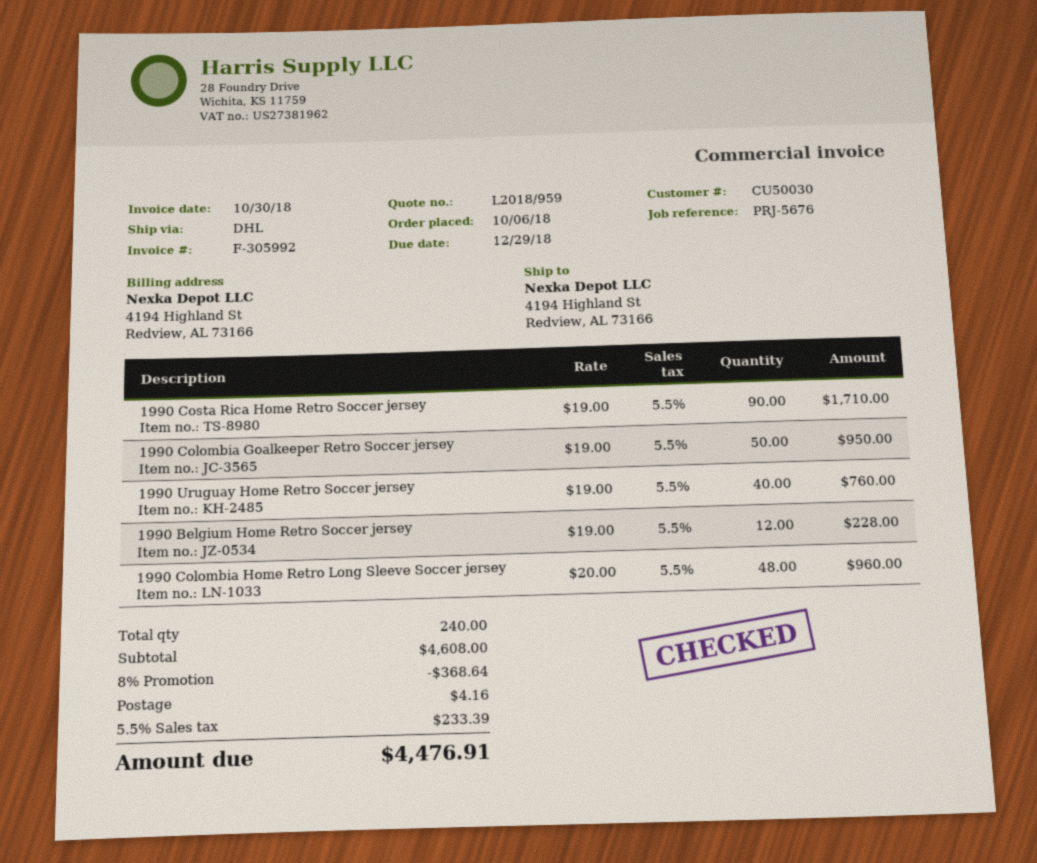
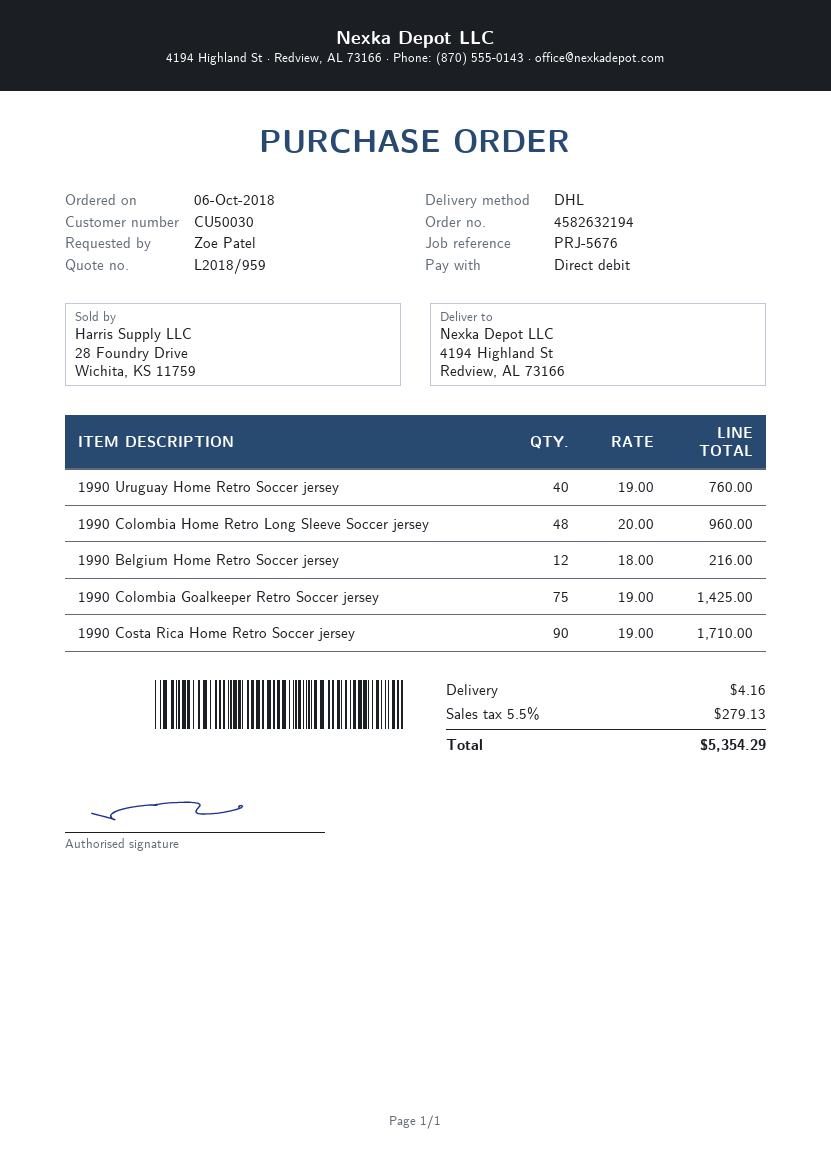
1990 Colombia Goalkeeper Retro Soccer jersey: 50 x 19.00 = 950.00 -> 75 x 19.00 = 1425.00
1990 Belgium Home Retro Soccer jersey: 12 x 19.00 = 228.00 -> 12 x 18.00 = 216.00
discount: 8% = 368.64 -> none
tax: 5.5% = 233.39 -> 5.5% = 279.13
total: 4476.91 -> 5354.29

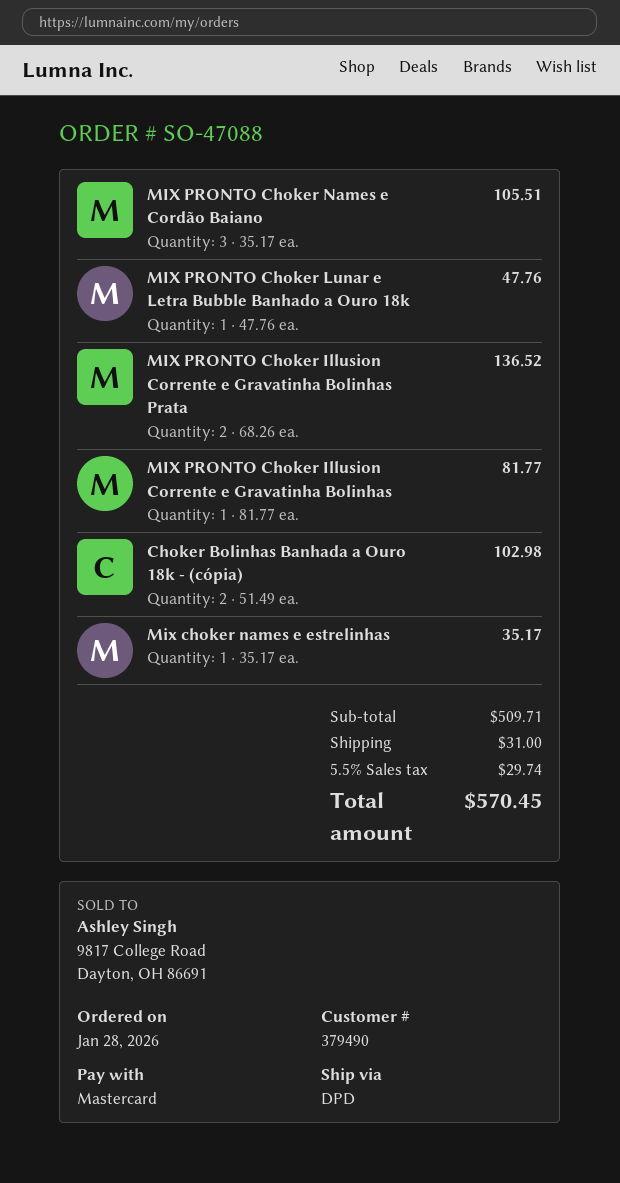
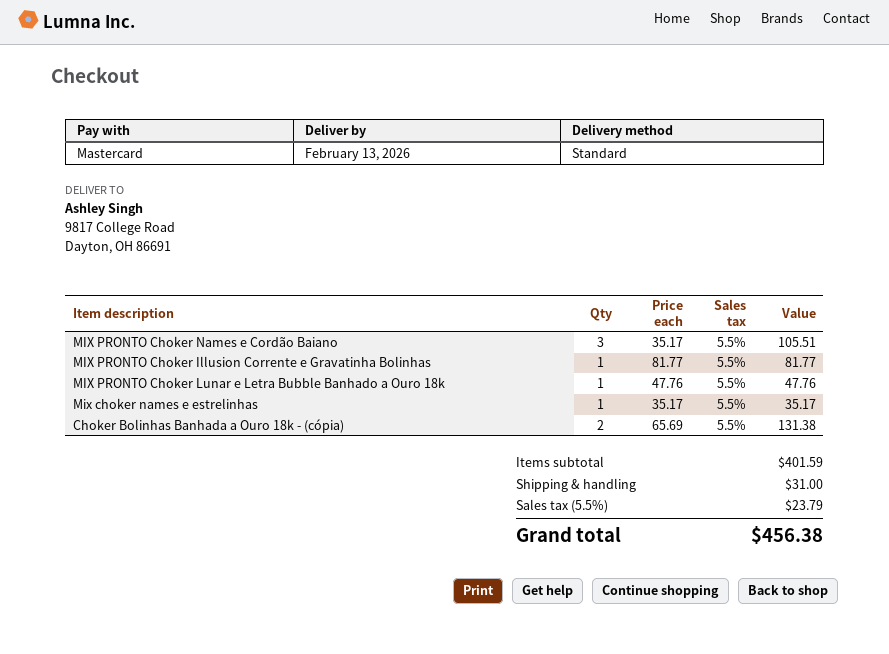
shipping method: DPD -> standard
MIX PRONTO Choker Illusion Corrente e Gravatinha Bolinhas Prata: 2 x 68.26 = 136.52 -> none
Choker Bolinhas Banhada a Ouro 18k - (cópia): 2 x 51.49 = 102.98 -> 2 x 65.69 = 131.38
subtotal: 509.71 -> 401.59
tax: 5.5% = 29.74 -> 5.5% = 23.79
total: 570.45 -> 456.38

——

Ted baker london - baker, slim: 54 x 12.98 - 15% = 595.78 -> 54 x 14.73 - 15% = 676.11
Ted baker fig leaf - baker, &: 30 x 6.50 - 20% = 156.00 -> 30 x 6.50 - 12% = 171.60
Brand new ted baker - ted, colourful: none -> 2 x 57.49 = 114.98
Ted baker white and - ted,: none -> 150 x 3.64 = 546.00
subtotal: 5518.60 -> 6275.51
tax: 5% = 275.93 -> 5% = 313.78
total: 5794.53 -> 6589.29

——

ACTION ITEM
Taking the records above, print only and exactly the lines from the line with "1990 Colombia Goalkeeper" to the line with "shipping method: DPD -> standard", both kept, and exclude pictures.

ANSWER TO THE PROBLEM
1990 Colombia Goalkeeper Retro Soccer jersey: 50 x 19.00 = 950.00 -> 75 x 19.00 = 1425.00
1990 Belgium Home Retro Soccer jersey: 12 x 19.00 = 228.00 -> 12 x 18.00 = 216.00
discount: 8% = 368.64 -> none
tax: 5.5% = 233.39 -> 5.5% = 279.13
total: 4476.91 -> 5354.29

shipping method: DPD -> standard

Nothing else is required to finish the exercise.